> WHAT YOU SHOULD DO:
Leave out the images; return the rest of the data exactly.

Version difference data
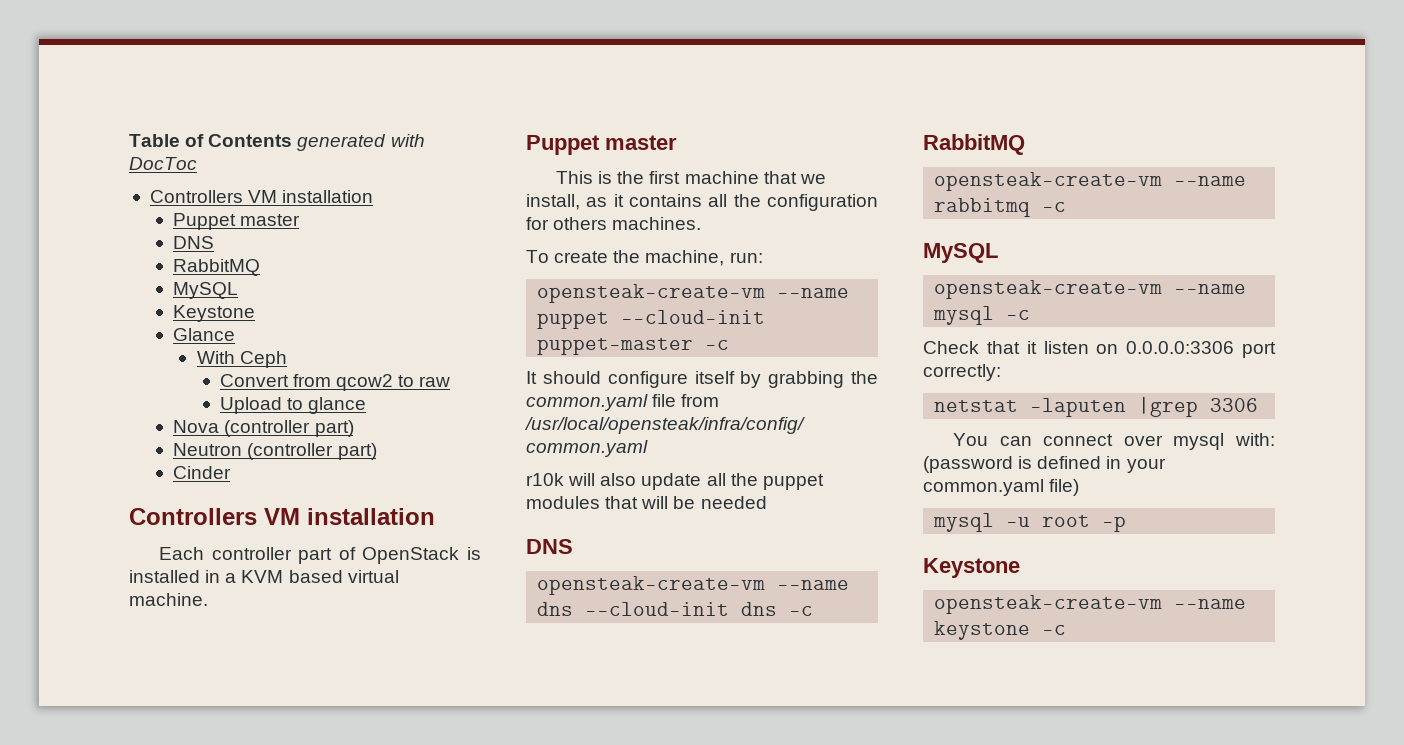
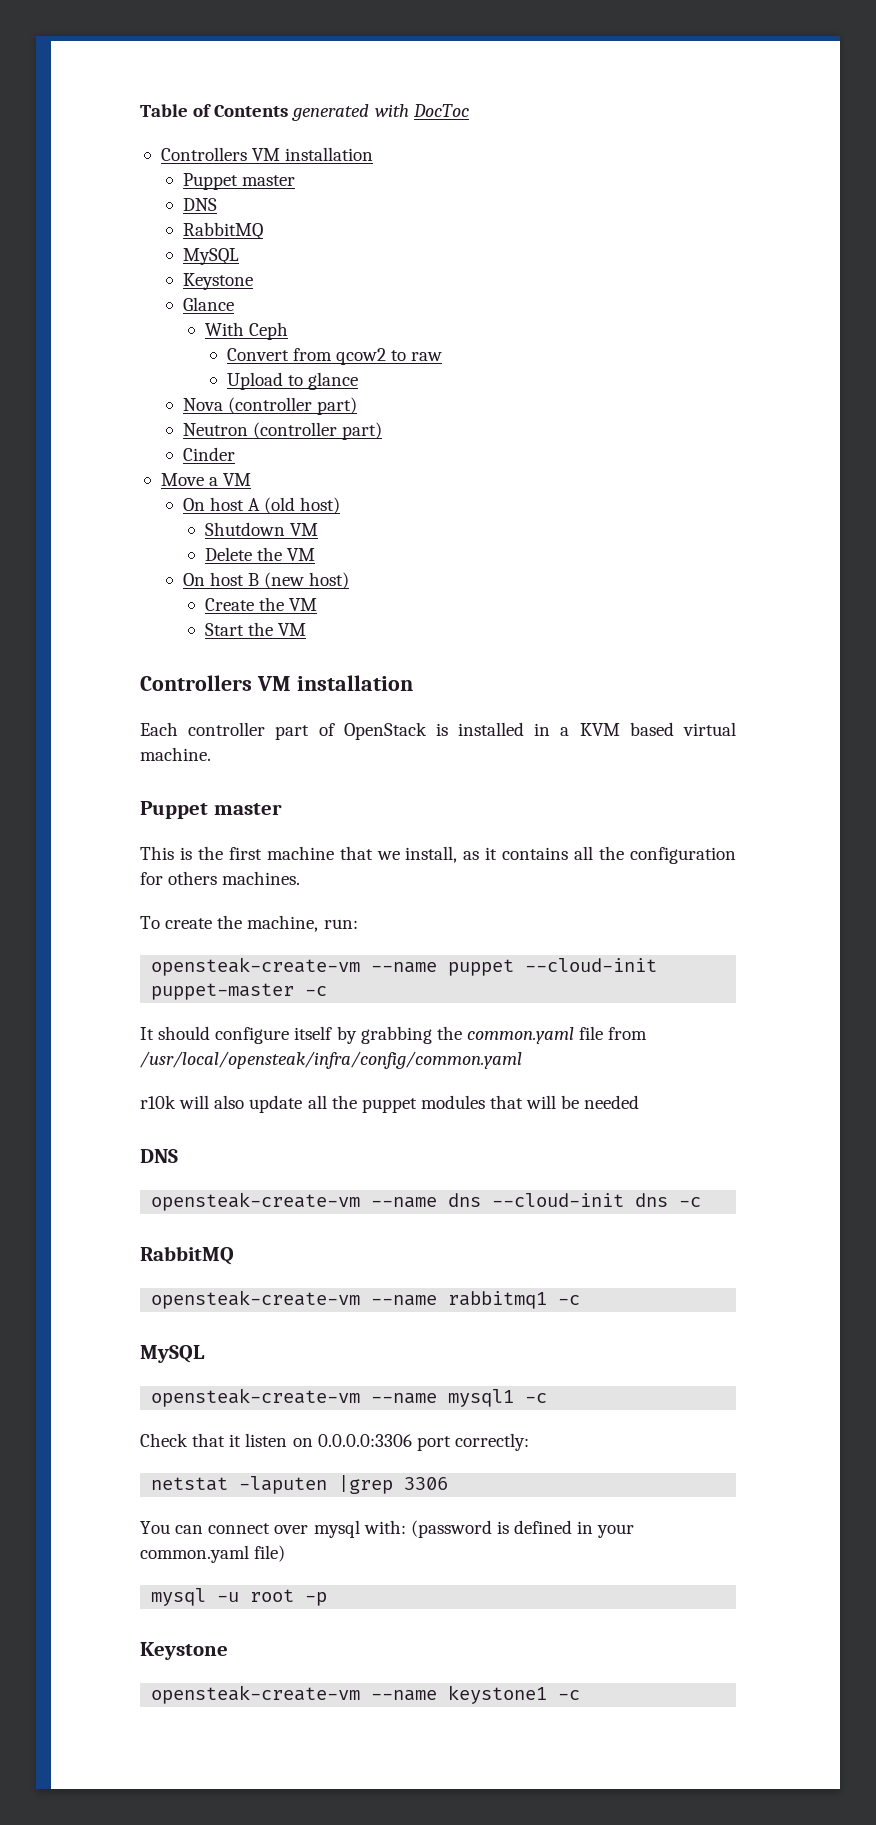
(232, 472) none -> [160,473,252,486] [182,497,341,514] [204,522,318,536] [204,547,316,561] [182,572,350,589] [204,597,318,611] [204,622,307,636] // Move a VM // On host A (old host) // Shutdown VM // Delete the VM // On host B (new host) // Create the VM // Start the VM
[934,198,1031,217] rabbitmq -> [448,1291,548,1309] rabbitmq1
[933,306,995,325] mysql -> [448,1389,515,1407] mysql1
[934,621,1031,640] keystone -> [448,1685,548,1704] keystone1

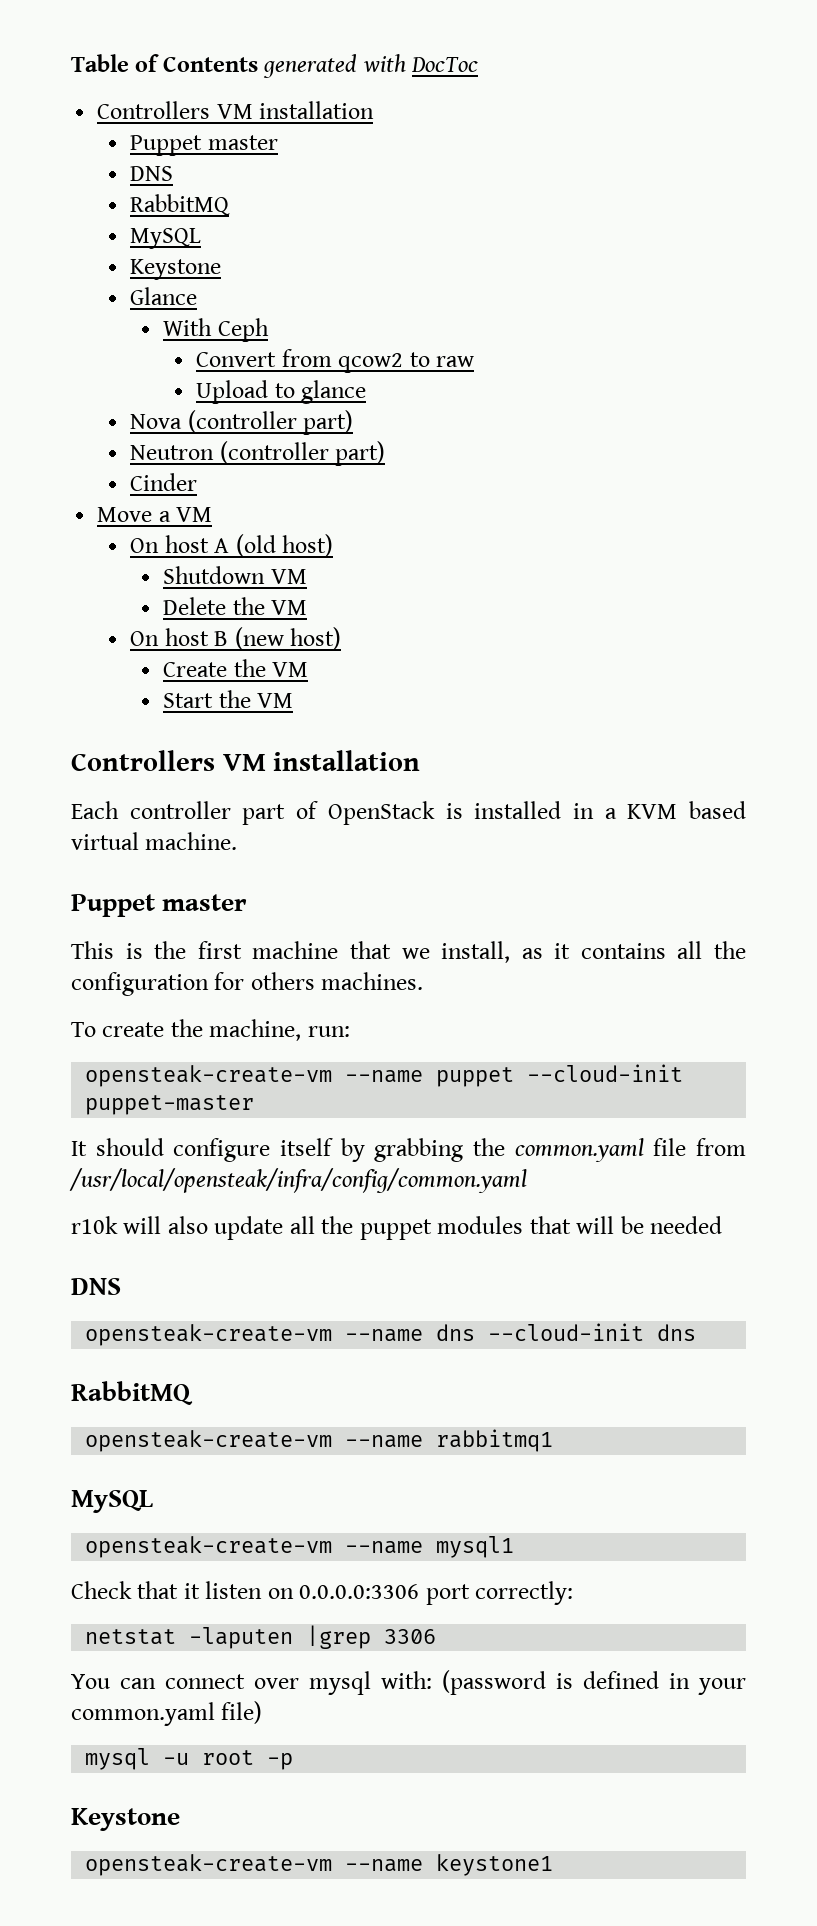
[305,986,328,996] -c -> (255, 1105) none
[679,1197,702,1207] -c -> (697, 1332) none
[558,1295,581,1305] -c -> (554, 1440) none
[525,1393,548,1403] -c -> (515, 1547) none
[558,1690,581,1700] -c -> (554, 1865) none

> FINAL ANSWER:
(232, 472) none -> [160,473,252,486] [182,497,341,514] [204,522,318,536] [204,547,316,561] [182,572,350,589] [204,597,318,611] [204,622,307,636] // Move a VM // On host A (old host) // Shutdown VM // Delete the VM // On host B (new host) // Create the VM // Start the VM
[934,198,1031,217] rabbitmq -> [448,1291,548,1309] rabbitmq1
[933,306,995,325] mysql -> [448,1389,515,1407] mysql1
[934,621,1031,640] keystone -> [448,1685,548,1704] keystone1

[305,986,328,996] -c -> (255, 1105) none
[679,1197,702,1207] -c -> (697, 1332) none
[558,1295,581,1305] -c -> (554, 1440) none
[525,1393,548,1403] -c -> (515, 1547) none
[558,1690,581,1700] -c -> (554, 1865) none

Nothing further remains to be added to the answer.